There are a few companies working to make international payment rails more fluid — Nanu’s Nium and the global open banking platform Railsbank — so cross-border payments very well may soon be much more affordable and closer to instant. But even when that happens, the challenge of exchange rates, timing the payment to arrive on the 1st and the 15th, and the compliance and tax implications still fall on operations. To solve that headache, we recommend using Deel, a service built to streamline onboarding and paying employees and contractors in more than 150 countries around the world.
As the move toward virtual workplaces becomes more commonplace, there will be more and more innovative startups that arrive to fill the gaps. Zoom has made international coworking simple and streamlined; Deel can help with the headache of onboarding; the mmhmm app can turn your video presentations into impressive productions. For a manager, to hire the best person for the job, regardless of location, is a massive opportunity; for the operations side, it can be a massive headache. But with tools like Deel and AbstractOps, the backend minutia can be simplified and outsourced. Generation V has pushed us towards the new kind of globalization Prajit Nanu spoke of — now, it’s the job of the manager and operations team to keep pace with this generational change!
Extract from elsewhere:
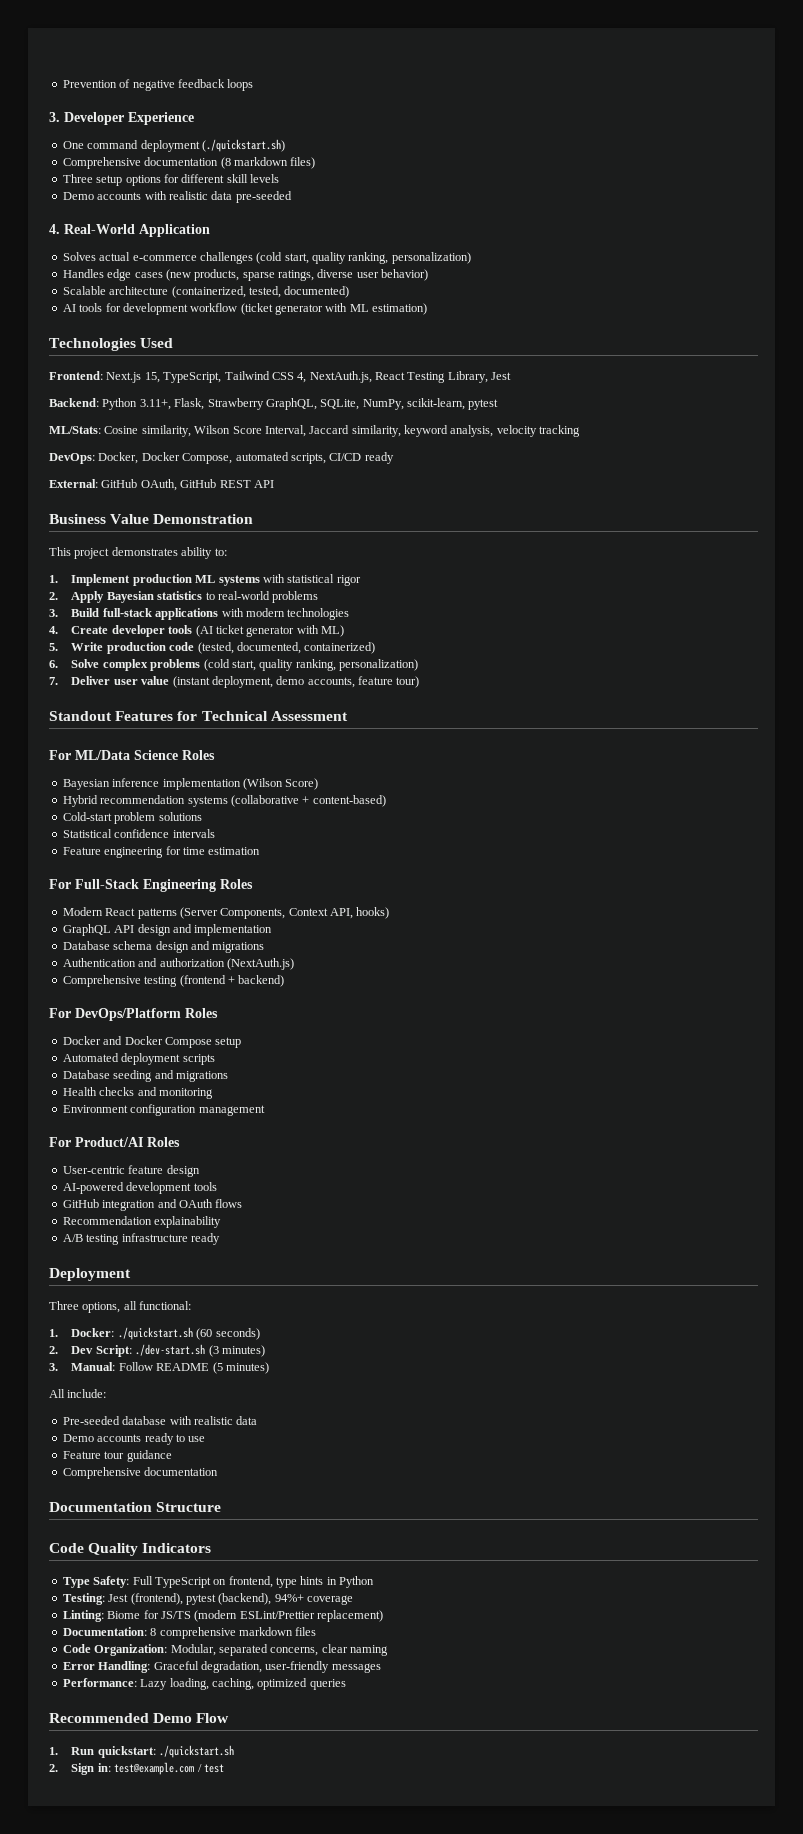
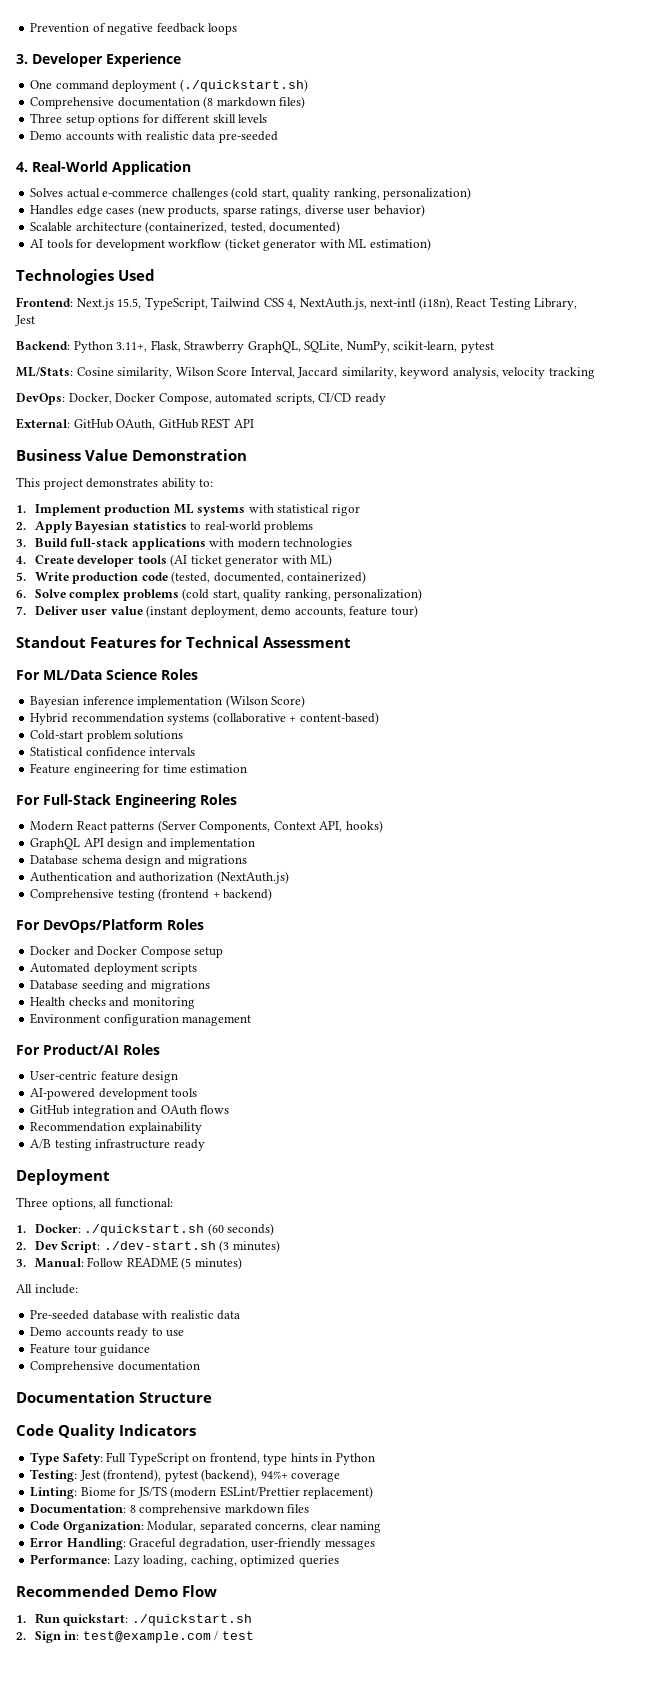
- Frontend: Next.js 15, TypeScript, Tailwind CSS 4, NextAuth.js, React Testing Library, Jest
+ Frontend: Next.js 15.5, TypeScript, Tailwind CSS 4, NextAuth.js, next-intl (i18n), React Testing Library, Jest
At the end of his LinkedIn piece, Coelius explains that the founders who will define Generation V will be the ones who throw out the old playbook and start from scratch in this new reality. It’ll be the ones who understand the new needs of this new moment. “What new opportunities emerge if everyone is on video chat all day? How can you surprise and delight?” he writes. “We are in a brave new world and the entrepreneurs who discover its secrets will define a new generation. It is in these moments of cataclysmic change the greatest opportunities emerge to those who can see through the fog of chaos.”